Het aanhouden van aanvragen tot na 30 oktober 2009 betekent dat de in het Besluit SDE opgenomen beslistermijn van twee maal 13 weken wordt overschreden. In het geval zicht is op ophoging van het budgetplafond, zou een overschrijding van de termijn vanuit juridisch oogpunt niet onmogelijk zijn omdat aanvragers, tot op zekere hoogte, zelf gebaat zouden zijn bij het aanhouden van hun aanvraag. Aanvragers houden bij aanhouden namelijk zicht op een positieve beschikking in plaats van de afwijzing die zou volgen als er binnen de termijn van twee maal 13 weken besloten moet worden. Het aanhouden blijft dan formeel nog steeds wel een overschrijding van de gestelde termijn. Dit heeft echter geen harde juridische consequenties.

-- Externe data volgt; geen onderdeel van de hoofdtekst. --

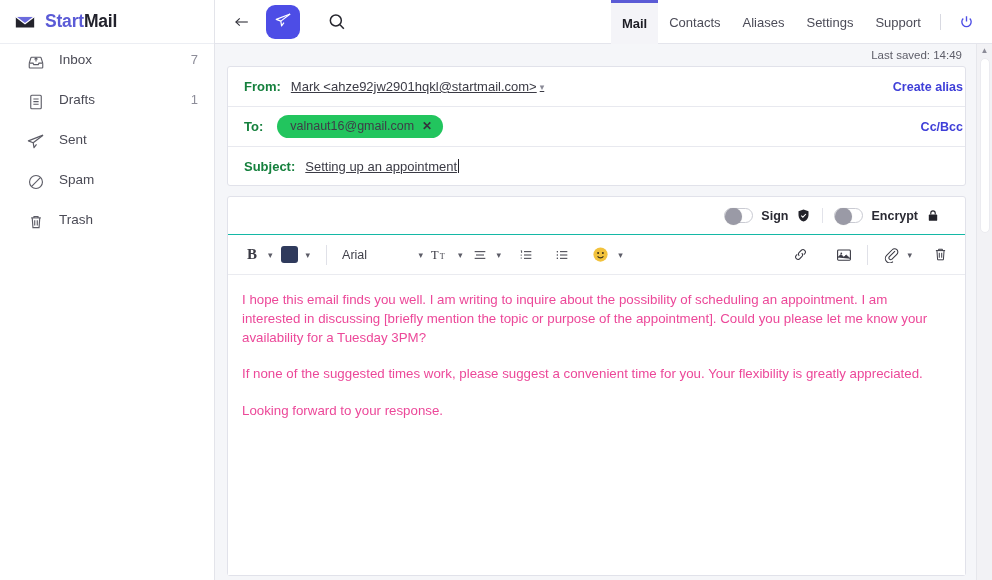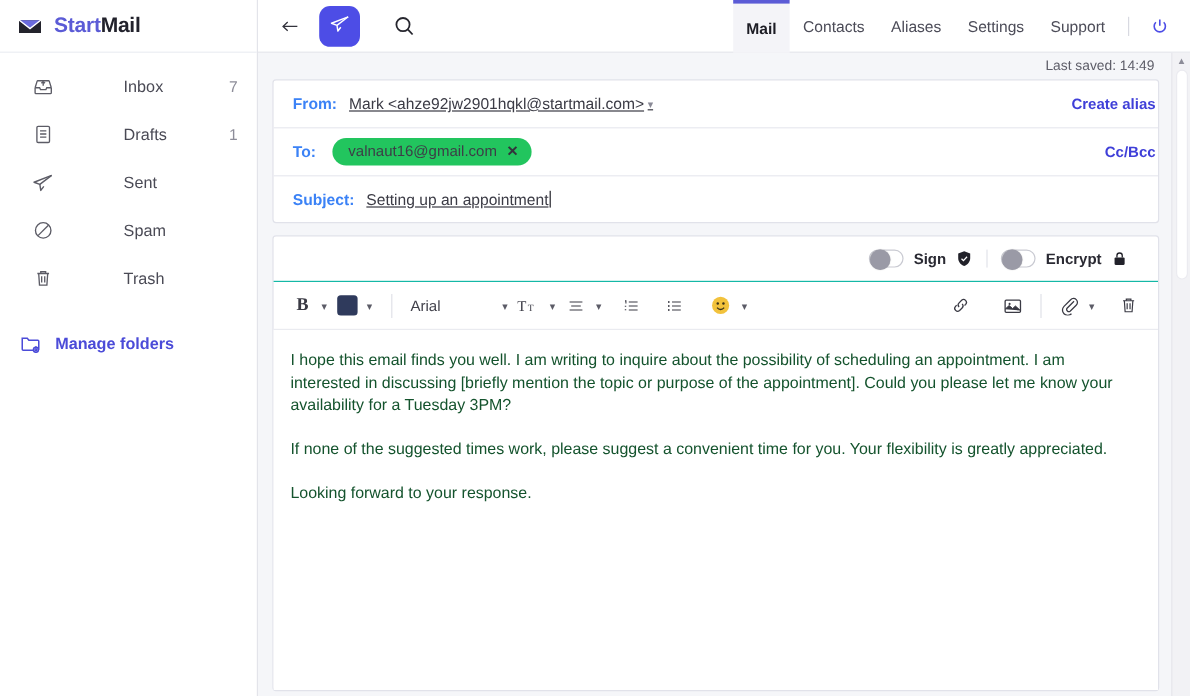"Inbox" .folder-row { align-items: center -> none; gap: 44px -> none }
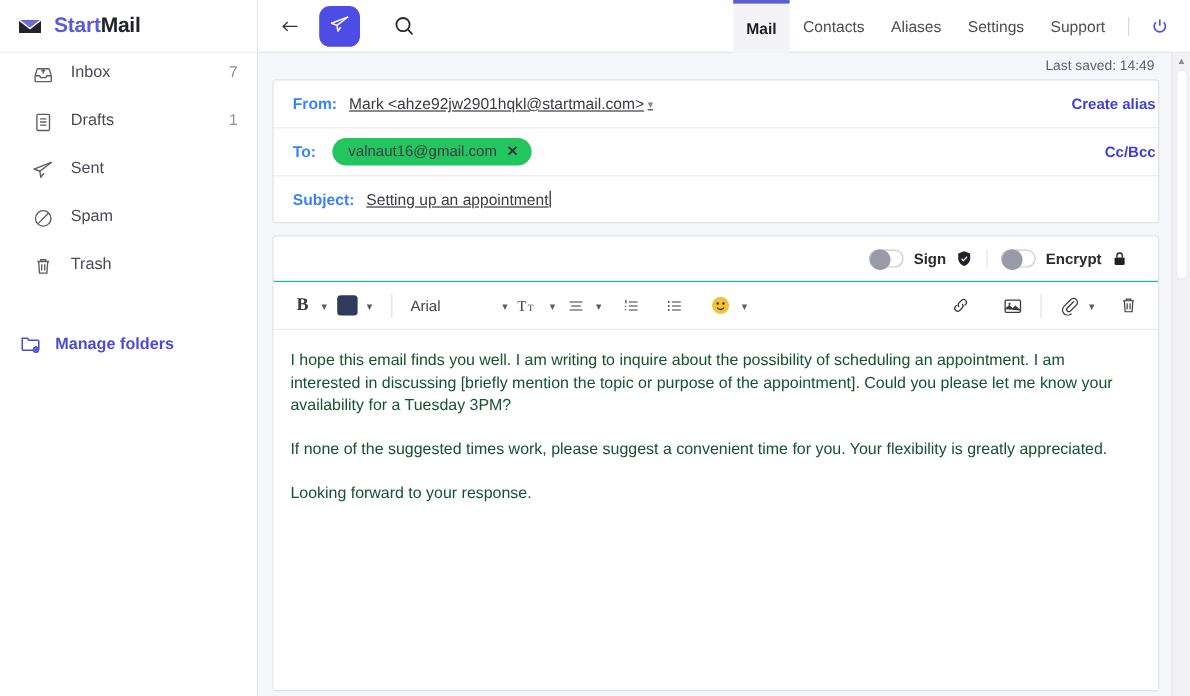"From:" .hlabel { color: #3b82f6 -> #15803d }
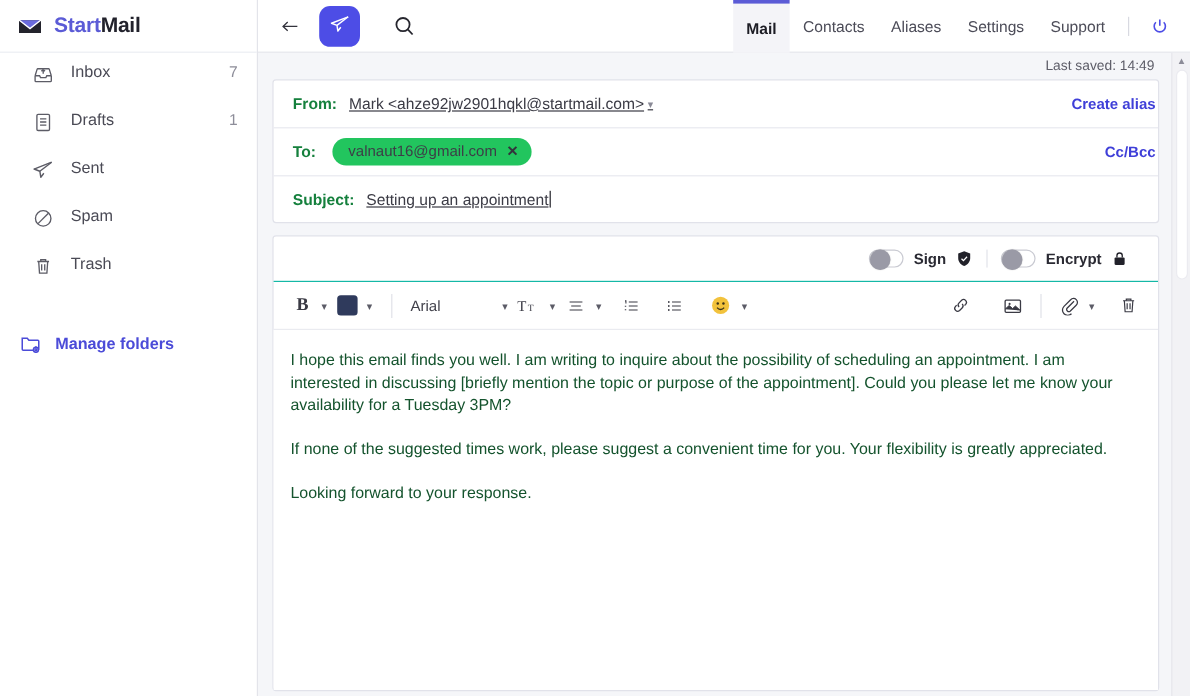"Manage folders" div.manage { html: <div> <span> <svg> <path></path> <circle></circle> <circle></circle> <path></path> </svg> </span> <span>Manage folders</span> </div> -> none }
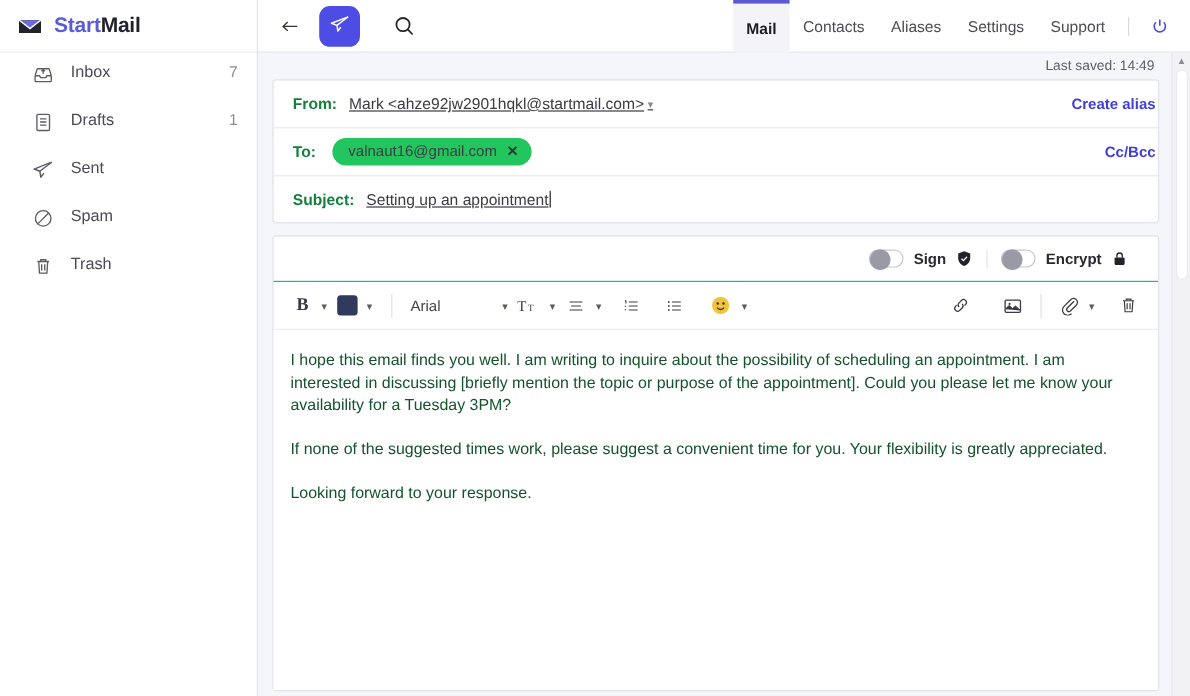"I hope this email finds" .bodyarea p { color: #14532d -> #ec4899 }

Tenslotte nog een nadere toelichting op de procedure bij binnengekomen SDE-aanvragen. Binnengekomen aanvragen worden door SenterNovem getoetst op de voorwaarden voor ontvankelijkheid en volledigheid. Een aanvraag is ontvankelijk en wordt in behandeling genomen als deze in de openstellingsperiode door SenterNovem ontvangen is.

De toets op volledigheid is nodig om te kijken of een aanvraag compleet ingediend is. Als een aanvraag bij binnenkomst niet compleet blijkt, dan wordt deze volledig op de dag dat de ontbrekende gegevens door SenterNovem zijn ontvangen. De datum waarop deze ontbrekende gegevens zijn ontvangen en de aanvraag dus volledig wordt, is de datum die relevant is voor eventuele loting. Hiermee wordt voorkomen dat oneigenlijk voordeel wordt gegeven aan indieners die nog niet de vereiste informatie beschikbaar hebben, zoals de vereiste vergunningen.

In het Algemeen Overleg heb ik u aangegeven te bezien in hoeverre de kwaliteit van aanvragen in de SDE 2010 meer kan worden meegenomen. Bij de bespreking van de SDE 2010, eind 2009, zal ik uw Kamer over de uitkomsten hiervan informeren.